You can tell the Kiali Operator to install Kiali in “view only” mode (this does work for either OpenShift or Kubernetes). You do this by setting the view_only_mode to true in the Kiali CR, which allows Kiali to read service mesh resources found in the cluster, but it does not allow any change:

spec:
  deployment:
    view_only_mode: true

3.1.3 - OpenID Connect strategy

Introduction

The openid authentication strategy lets you integrate Kiali to an external identity provider that implements OpenID Connect, and allows users to login to Kiali using their existing accounts of a third-party system.

If your Kubernetes cluster is also integrated with your OpenId provider, then Kiali’s openid strategy can offer role-based access control (RBAC) through the Kubernetes authorization mechanisms. See the RBAC documentation for more details.

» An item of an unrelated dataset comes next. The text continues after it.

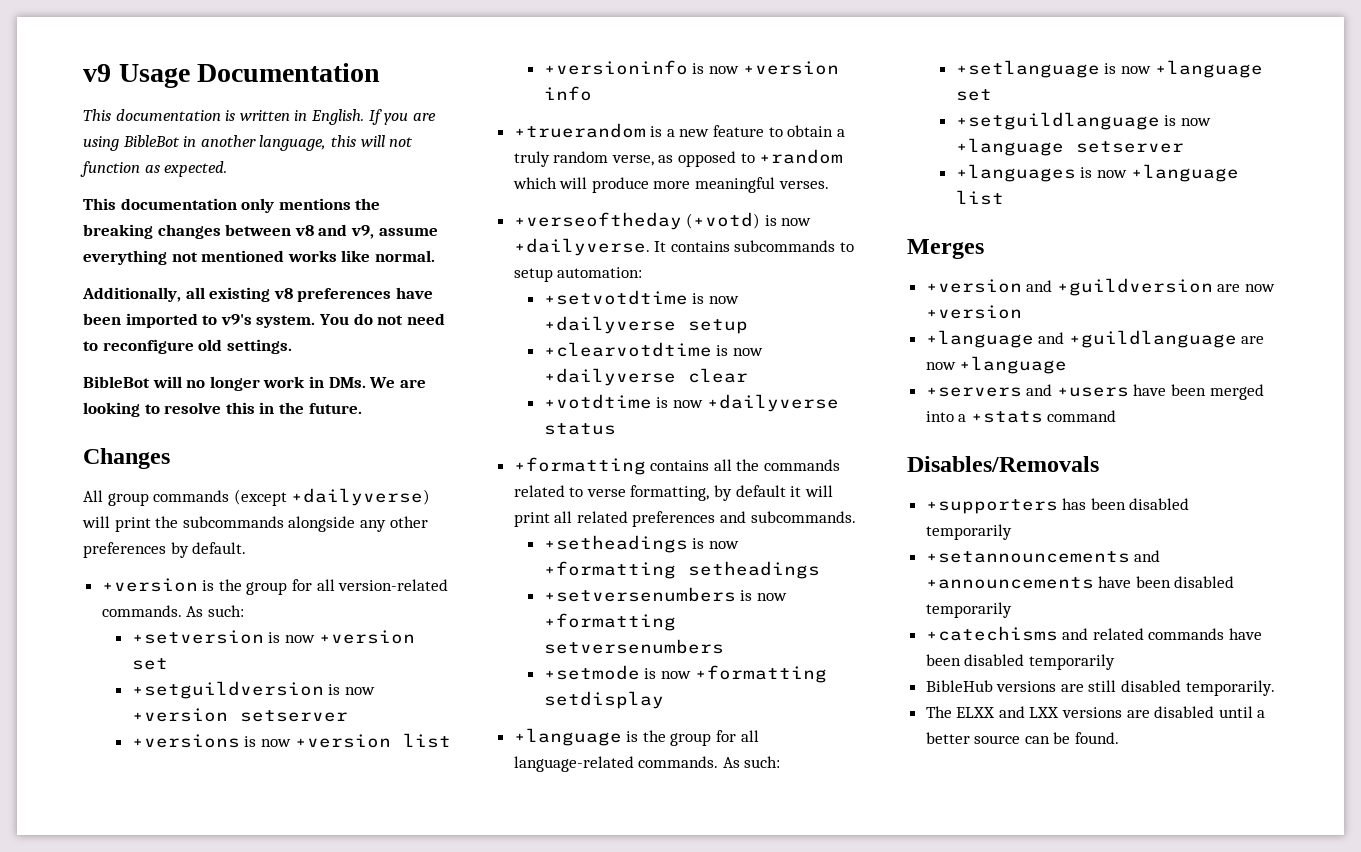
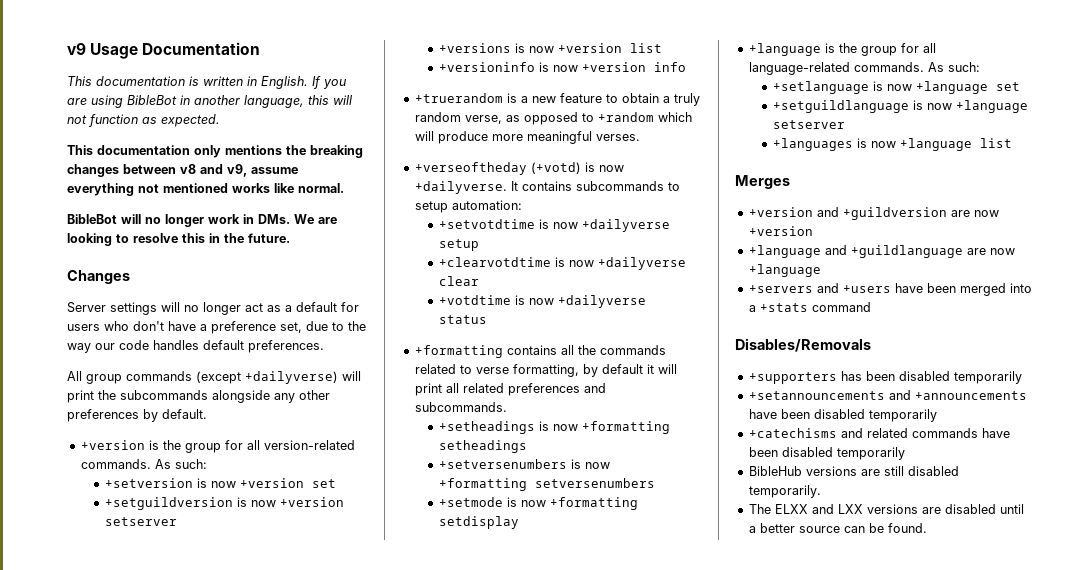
[82,287,433,302] [83,313,445,328] [83,339,292,354] // Additionally, all existing v8 preferences have been imported to v9's system. You do not need to reconfigure old settings. -> (344, 188) none
(170, 458) none -> [67,302,359,315] [67,321,366,334] [67,340,324,353] // Server settings will no longer act as a default for users who don't have a preference set, due to the way our code handles default preferences.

Currently, Kiali supports the authorization code flow (preferred) and the implicit flow of the OpenId Connect spec.

Requirements

If you want to enable usage of the OpenId’s authorization code flow, make sure that the Kiali’s signing key is 16, 24 or 32 byte long. If you setup a signing key of a different size, Kiali will only be capable of using the implicit flow. If you install Kiali via the operator and don’t set a custom signing key, the operator should create a 16 byte long signing key.

If you don’t need RBAC support, the only requirement is to have a working OpenId Server where Kiali can be configured as a client application.

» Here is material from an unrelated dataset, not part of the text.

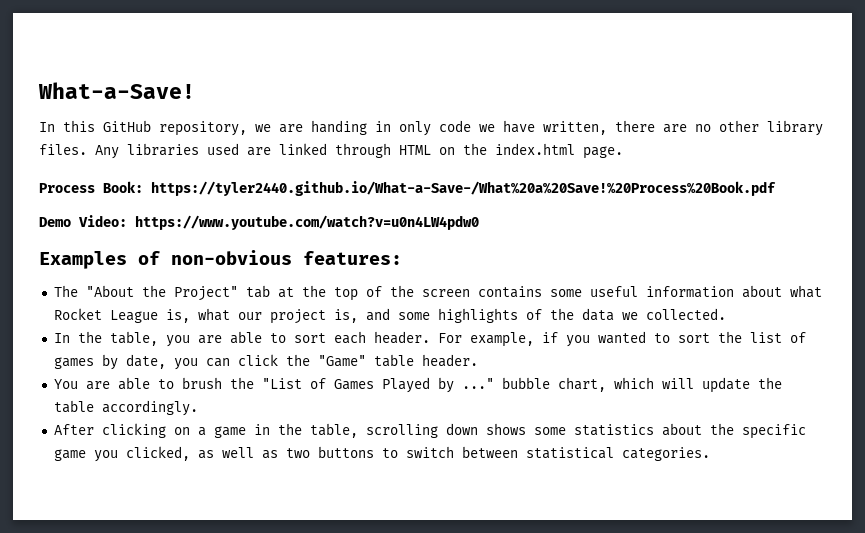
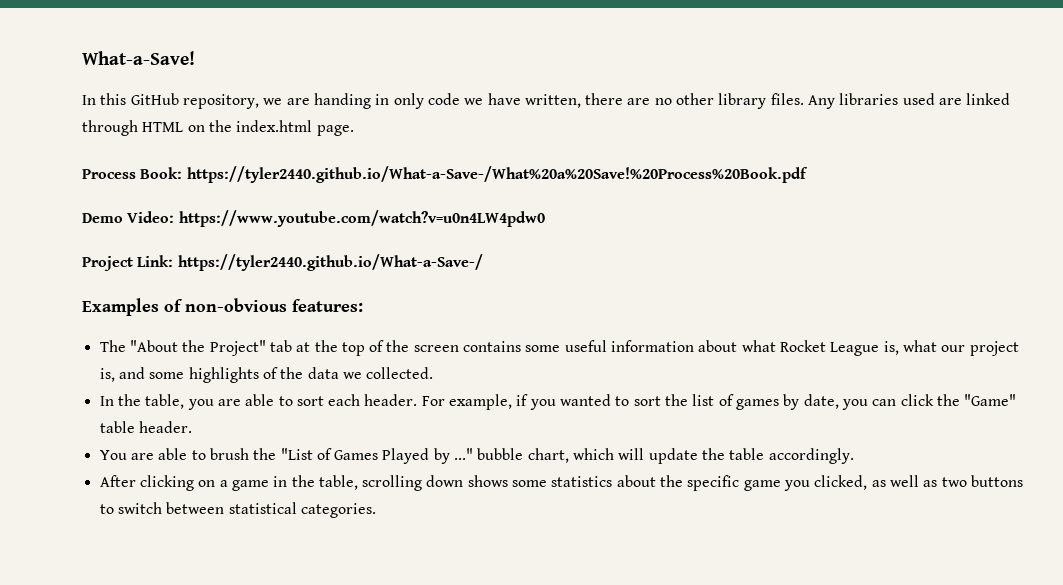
(479, 222) none -> [82,254,483,271] // Project Link: https://tyler2440.github.io/What-a-Save-/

If you do need RBAC support, you need either:

The first option is preferred if you can manipulate your cluster API server startup flags, which will result in your cluster to also be integrated with the external OpenID provider.

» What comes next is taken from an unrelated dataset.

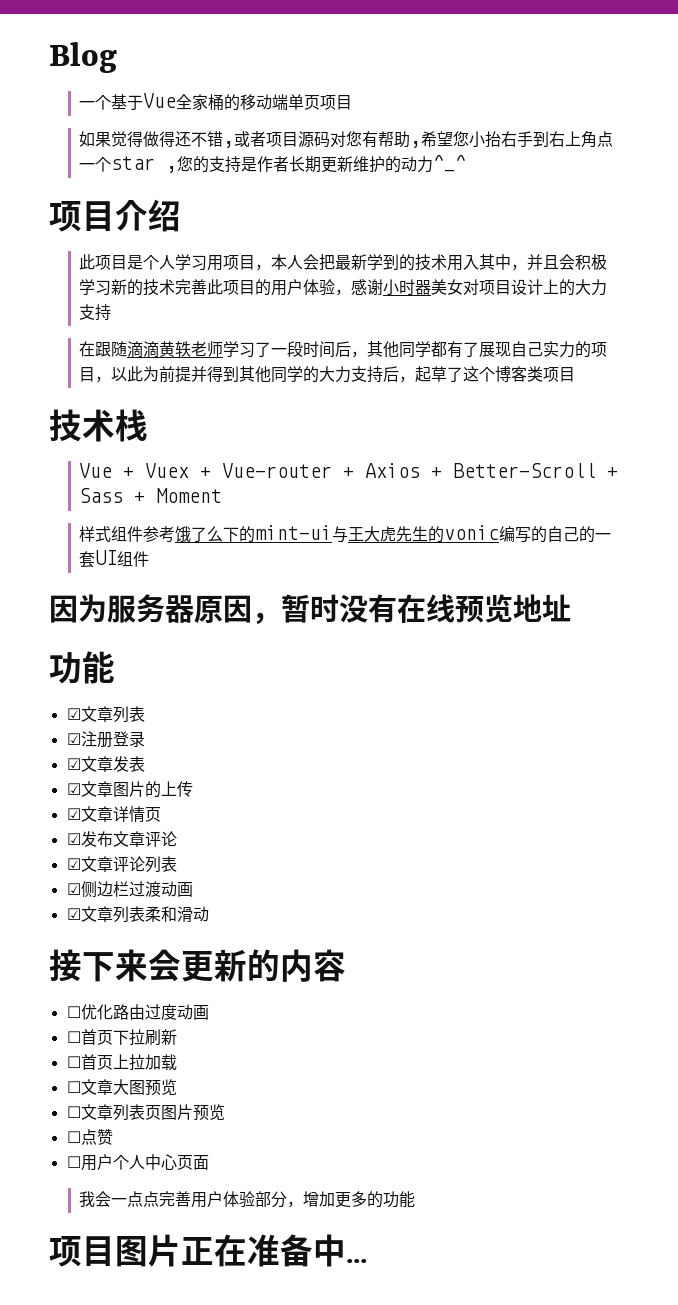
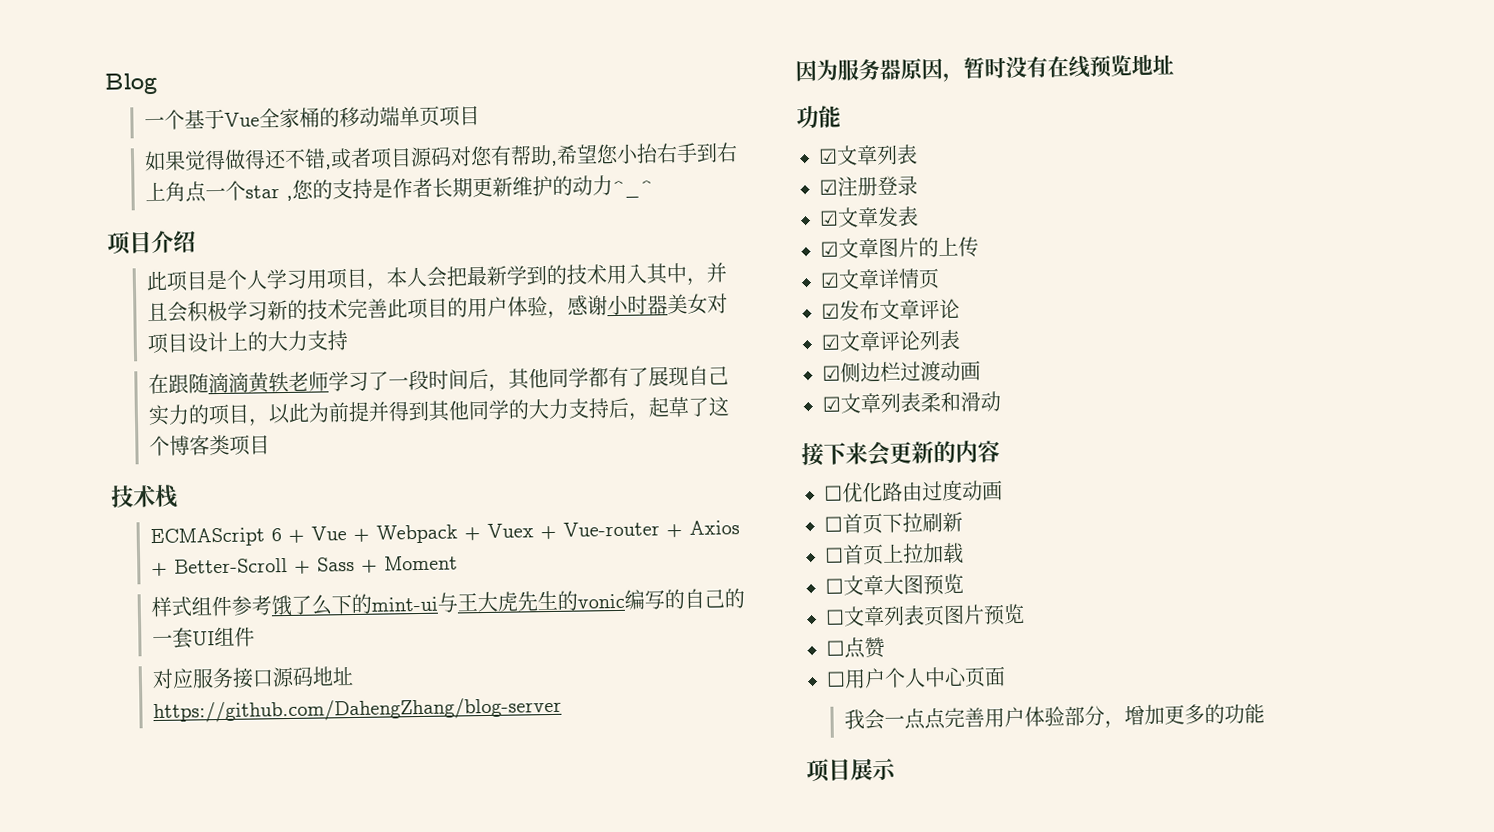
[79,463,113,478] Vue -> [149,524,458,548] ECMAScript 6 + Vue + Webpack
(150, 559) none -> [151,666,354,690] [152,696,562,724] // 对应服务接口源码地址https://github.com/DahengZhang/blog-server
[115,1234,367,1267] 图片正在准备中... -> [850,757,897,781] 展示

The second option is provided for cases where you are using a managed Kubernetes and your cloud provider does not support configuring OpenID integration. Kiali assumes an implementation of a Kubernetes API server. For example, a community user has reported to successfully configure Kiali’s OpenID strategy by using kube-oidc-proxy which is a reverse proxy that handles the OpenID authentication and forwards the authenticated requests to the Kubernetes API.

Set-up with RBAC support

Assuming you already have a working Kubernetes cluster with OpenId integration (or a working alternative like kube-oidc-proxy), you should already had configured an application or a client in your OpenId server (some cloud providers configure this app/client automatically for you). You must re-use this existing application/client by adding the root path of your Kiali instance as an allowed/authorized callback URL. If the OpenID server provided you a client secret for the application/client, or if you had manually set a client secret, issue the following command to create a Kubernetes secret holding the OpenId client secret:

kubectl create secret generic kiali --from-literal="oidc-secret=$CLIENT_SECRET" -n $NAMESPACE

where $NAMESPACE is the namespace where you installed Kiali and $CLIENT_SECRET is the secret you configured or provided by your OpenId Server. If Kiali is already running, you may need to restart the Kiali pod so that the secret is mounted in Kiali.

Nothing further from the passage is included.